La notion de « mixité sociale » pose par ailleurs certaines difficultés méthodologiques, qui ne sont pas sans rapport avec des questions de fond, qui ont été mises en évidence dans la littérature. Pour Genestier (2010) par exemple, il y a lieu d’analyser les enjeux et les significations qui se cachent derrière cette notion de « mixité » ou de « diversité ». Pour Pan Ké Shon (2009) également il faut être très prudent, car le concept de mixité peut être retourné en instrument de discrimination, par exemple dans l’attribution de logements HLM, en mobilisant l’idée d’un « seuil de tolérance » aux étrangers (Tanter et Toubon, 1999 ; Tissot, 2005 ; Rudder, 1991). Pour Christine Lelévrier (2010), il y a lieu de s’interroger avant tout sur l’échelle à laquelle on envisage la mixité sociale, puisque comme nous l’avons vu, la tendance à la fragmentation existe à tous les niveaux, l’action

menée à un niveau peut contribuer à exacerber la fragmentation à un autre niveau. Pan Ké Shon (2009 ; pp. 455 et 456) rejoint cette idée mais ajoute deux autres critiques très pertinentes de la notion de mixité sociale. La première concerne l’indétermination de la composition d’un lieu « socialement mixte » : « faut-il rechercher la mixité à partir d’un équilibre de catégories sociales, d’origines nationales ou « ethniques », de revenus ou d’âge des habitants ou encore d’une synthèse de ces indicateurs? On voit mal les arguments qui justifieraient ces choix comme la répartition des proportions de ces variables dans le cas d’un indicateur synthétique ». Une dernière critique concerne le seuil de la composition sociale idéale vers lequel il faudrait tendre pour satisfaire à l’exigence de mixité : « serait-ce la moyenne, la médiane fixée nationalement, régionalement, au niveau du département ou de l’agglomération, etc.? ». Comme le dit encore très justement Pan Ké Shon (2009), « ces questions ne sont pas uniquement instrumentales car les réponses engagent des choix dont l’investissement idéologique n’est pas absent. On pourrait être amené à penser que la recherche de la mixité sociale l’est pour elle-même, sans autre but. Elle ne serait, après tout, qu’un avatar de l’imaginaire républicain français d’une égalité théorique postulée et finalement peu coûteuse ».

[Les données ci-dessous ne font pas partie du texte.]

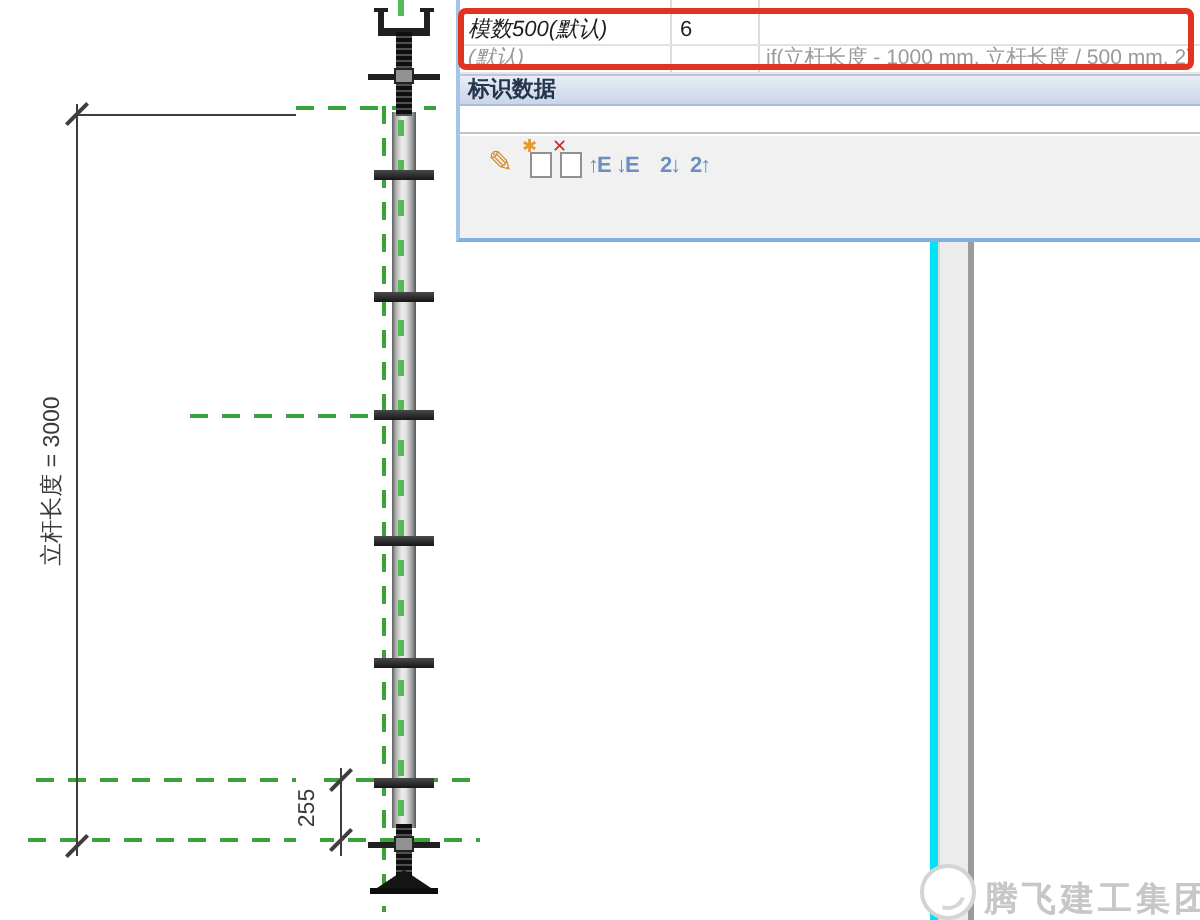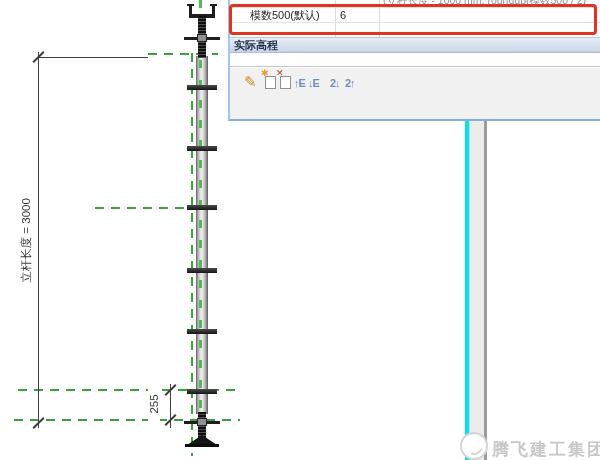--- a/index.html
+++ b/index.html
@@ -138,11 +138,6 @@
     <div class="col-div" style="left:105px;top:0;height:37px;"></div>
     <div class="col-div" style="left:149px;top:0;height:37px;"></div>
 
-    <div class="trow rowA">
-      <span class="cell-name"></span>
-      <span class="cell-value"></span>
-      <span class="cell-formula">(立杆长度 - 1000 mm, roundup(模数500 / 2)</span>
-    </div>
 
     <div class="trow rowB">
       <span class="cell-name">模数500(默认)</span>

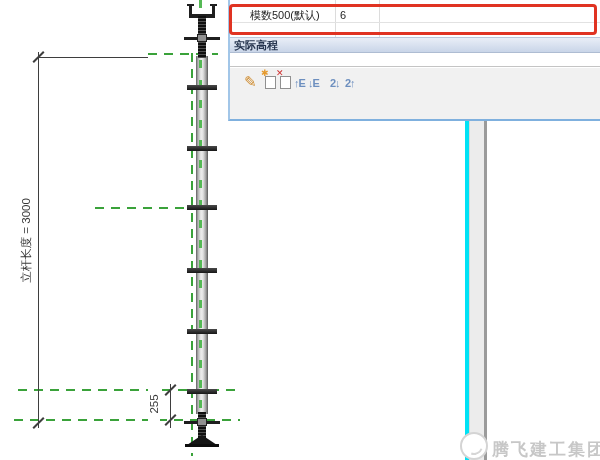--- a/index.html
+++ b/index.html
@@ -60,7 +60,7 @@
   .rowA span{top:-6px;}
   .rowB{top:8px;height:15px;font-size:11px;color:#1f1f1f;line-height:15px;border-bottom:1px solid #e2e2e2;}
   .rowC{top:23px;height:14px;font-size:10.5px;color:#9a9a9a;line-height:13px;border-bottom:1px solid #e6e6e6;}
-  .cell-name{left:20px;}
+  .cell-name{left:4px;font-style:italic;}
   .cell-value{left:110px;}
   .cell-formula{left:153px;}
   .sec-header{position:absolute;left:0;right:0;top:37px;height:16px;z-index:2;

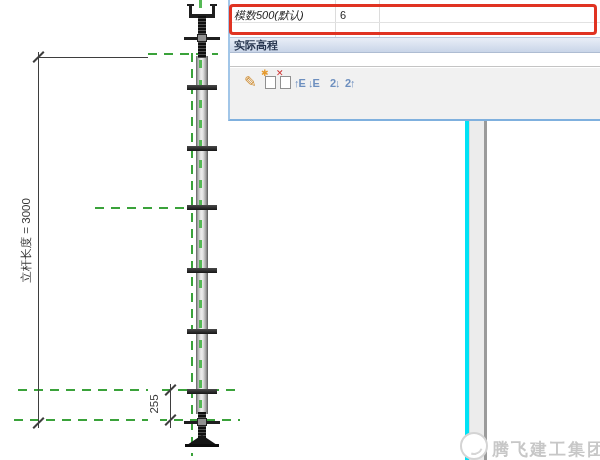--- a/index.html
+++ b/index.html
@@ -144,6 +144,11 @@
       <span class="cell-value">6</span>
     </div>
 
+    <div class="trow rowC">
+      <span class="cell-name">(默认)</span>
+      <span class="cell-value"></span>
+      <span class="cell-formula">if(立杆长度 - 1000 mm, 立杆长度 / 500 mm, 2)</span>
+    </div>
 
     <div class="sec-header">实际高程</div>
 

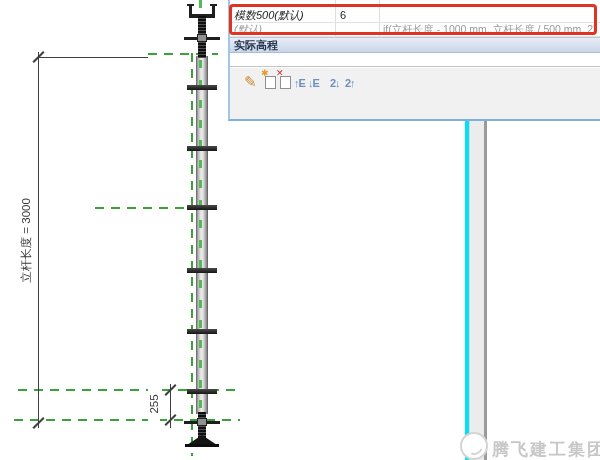--- a/index.html
+++ b/index.html
@@ -150,7 +150,7 @@
       <span class="cell-formula">if(立杆长度 - 1000 mm, 立杆长度 / 500 mm, 2)</span>
     </div>
 
-    <div class="sec-header">实际高程</div>
+    <div class="sec-header">标识数据</div>
 
     <div class="empty-row"></div>
     <div class="col-div" style="left:105px;top:53px;height:14px;"></div>

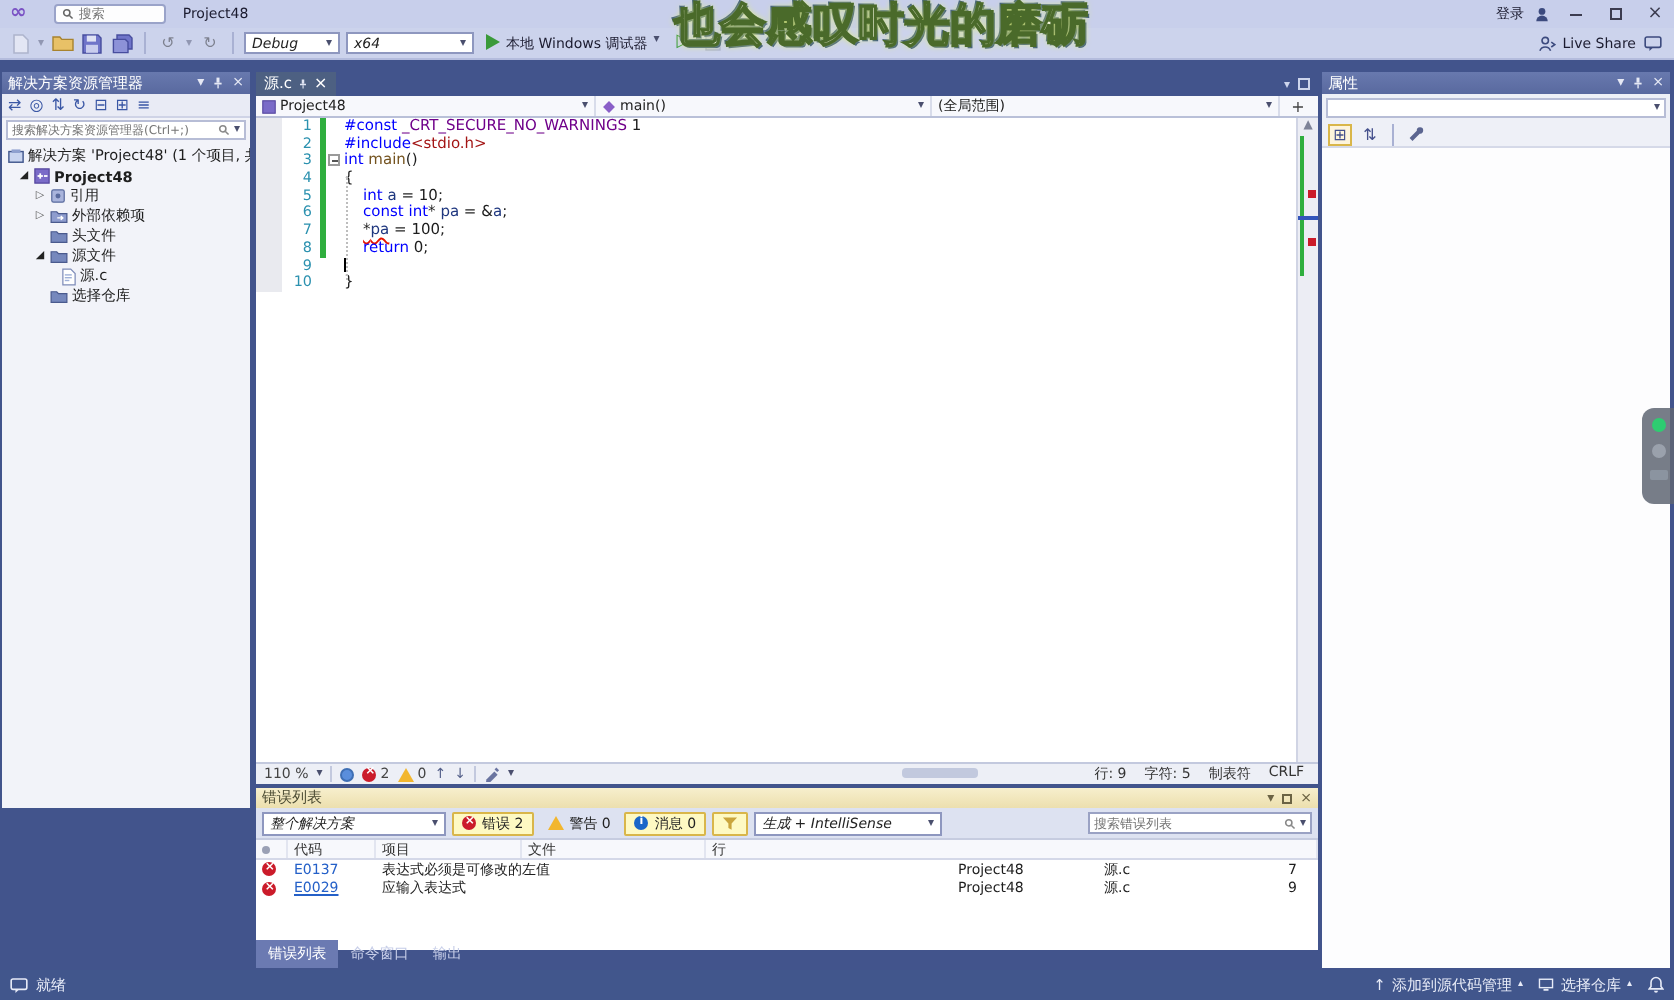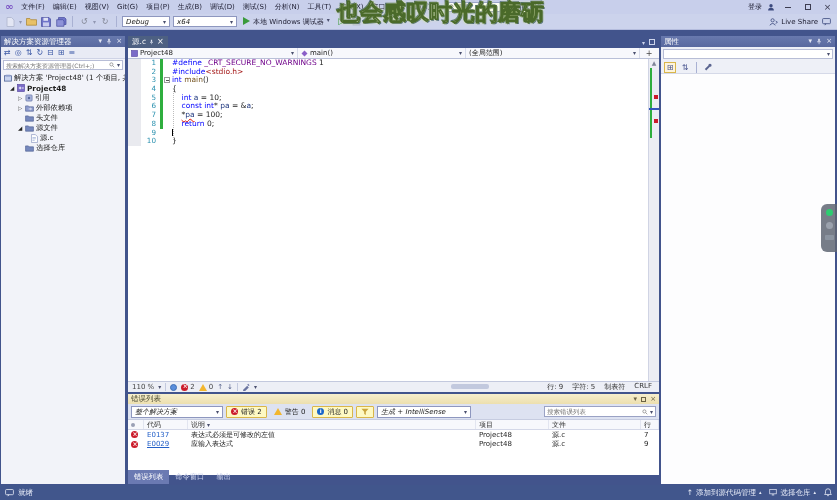--- a/index.html
+++ b/index.html
@@ -154,21 +154,6 @@
 
   <div class="titlebar">
     <span class="vs-logo">∞</span>
-    <nav class="menubar">
-        <span class="menu-item">文件(F)</span>
-        <span class="menu-item">编辑(E)</span>
-        <span class="menu-item">视图(V)</span>
-        <span class="menu-item">Git(G)</span>
-        <span class="menu-item">项目(P)</span>
-        <span class="menu-item">生成(B)</span>
-        <span class="menu-item">调试(D)</span>
-        <span class="menu-item">测试(S)</span>
-        <span class="menu-item">分析(N)</span>
-        <span class="menu-item">工具(T)</span>
-        <span class="menu-item">扩展(X)</span>
-        <span class="menu-item">窗口(W)</span>
-        <span class="menu-item">帮助(H)</span>
-      </nav>
     <div class="title-search">
       <svg width="6" height="6" viewBox="0 0 10 10">
           <circle cx="4" cy="4" r="2.6" fill="none" stroke="#666" stroke-width="1.3"></circle>

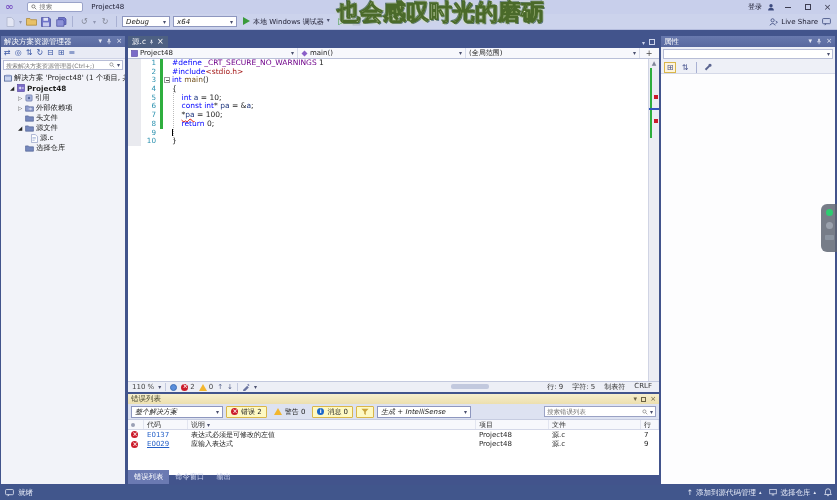--- a/index.html
+++ b/index.html
@@ -46,7 +46,7 @@
   .focus-hd .hd-ics{color:#6b6344;}
 
   
-  .slnexp{position:absolute;left:1px;top:36px;width:124px;height:448px;background:#f2f3f9;display:flex;flex-direction:column;}
+  .slnexp{position:absolute;left:1px;top:36px;width:124px;height:368px;background:#f2f3f9;display:flex;flex-direction:column;}
   .slnexp-tools{height:12px;background:#e9ebf5;border-bottom:1px solid #cfd3e6;display:flex;align-items:center;gap:4px;padding:0 3px;color:#3a57a5;font-size:8px;}
   .slnexp-tools span{line-height:10px;}
   .slnexp-search{height:12px;display:flex;align-items:center;padding:1px 2px;background:#f2f3f9;}

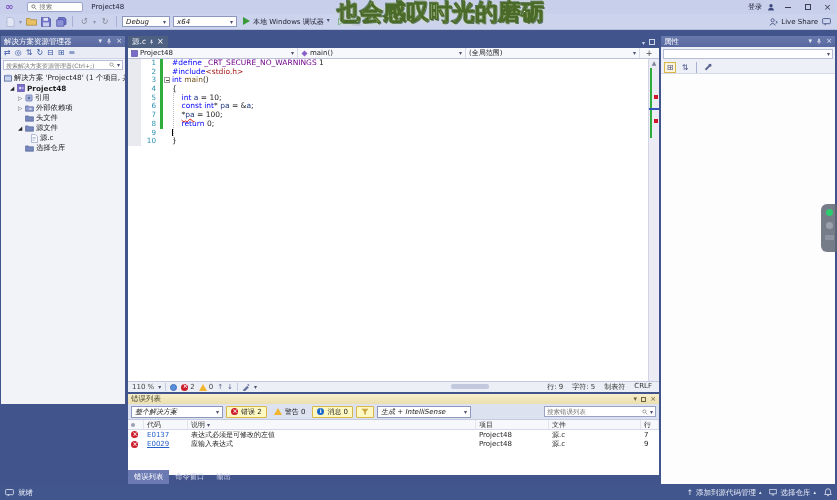--- a/index.html
+++ b/index.html
@@ -418,7 +418,7 @@
             <span class="cl-num">1</span>
             <span class="cl-chg on"></span>
             <span class="cl-out"></span>
-            <span class="cl-txt"><span class="kw">#define </span><span class="mac">_CRT_SECURE_NO_WARNINGS</span><span class="pl"> </span><span class="num">1</span></span>
+            <span class="cl-txt"><span class="kw">#const </span><span class="mac">_CRT_SECURE_NO_WARNINGS</span><span class="pl"> </span><span class="num">1</span></span>
           </div>
           <div class="cl">
             <span class="cl-ind"></span>

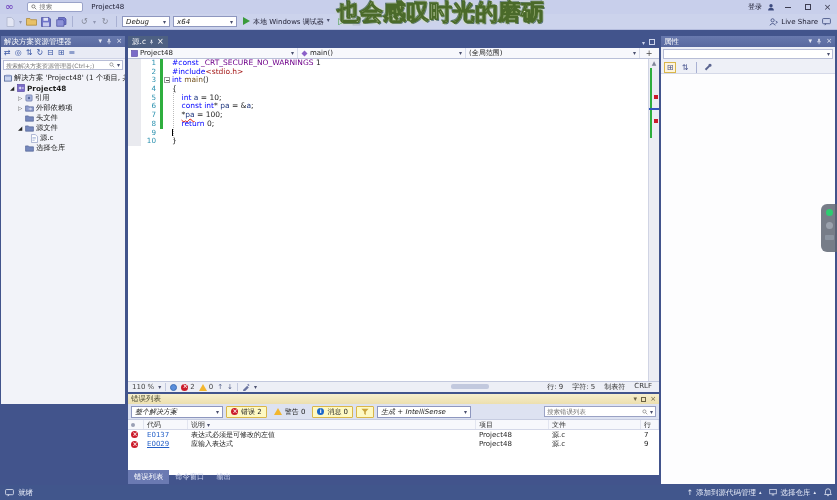--- a/index.html
+++ b/index.html
@@ -577,10 +577,6 @@
           <span style="width:4px;height:4px;background:#9aa0b5;border-radius:50%;"></span>
         </span>
       <span class="ecell c1">代码</span>
-      <span class="ecell c2">
-          <span>说明</span>
-          <span class="chev">▾</span>
-        </span>
       <span class="ecell c3">项目</span>
       <span class="ecell c4">文件</span>
       <span class="ecell c5">行</span>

Au fond, la question de la mixité n’est un enjeu que pour les quartiers défavorisés qui génèrent des effets sociaux ou sociétaux néfastes. Comme le dit Maurin, cité par Pan Ké Shon (2009), « si le quartier et l’environnement social n’ont pas d’effet sur les destins, la mixité ne représente pas un enjeu réellement décisif. C’est donc bien l’existence ou l’absence d’effets de contexte qui détermine la plus ou moins grande importance de la mixité pour l’avenir d’une société ». Mais en ce qui concerne la réponse à apporter à cette problématique des « effets de quartier », il apparaît non seulement totalement inutile de se fixer un objectif de mixité très précis, mais aussi complètement vain, voire contre- productif, de forcer la mixité. La restauration d’une certaine mixité sociale au sein d’un quartier n’a d’intérêt que si c’est le résultat d’une mobilité résidentielle volontaire de la part des ménages, voire que cette mobilité soit assortie d’une véritable dynamique sociale, et non le résultat d’une politique imposée d’en haut. Nous reviendrons plus loin sur la question des modalités de l’action publique à mettre en place.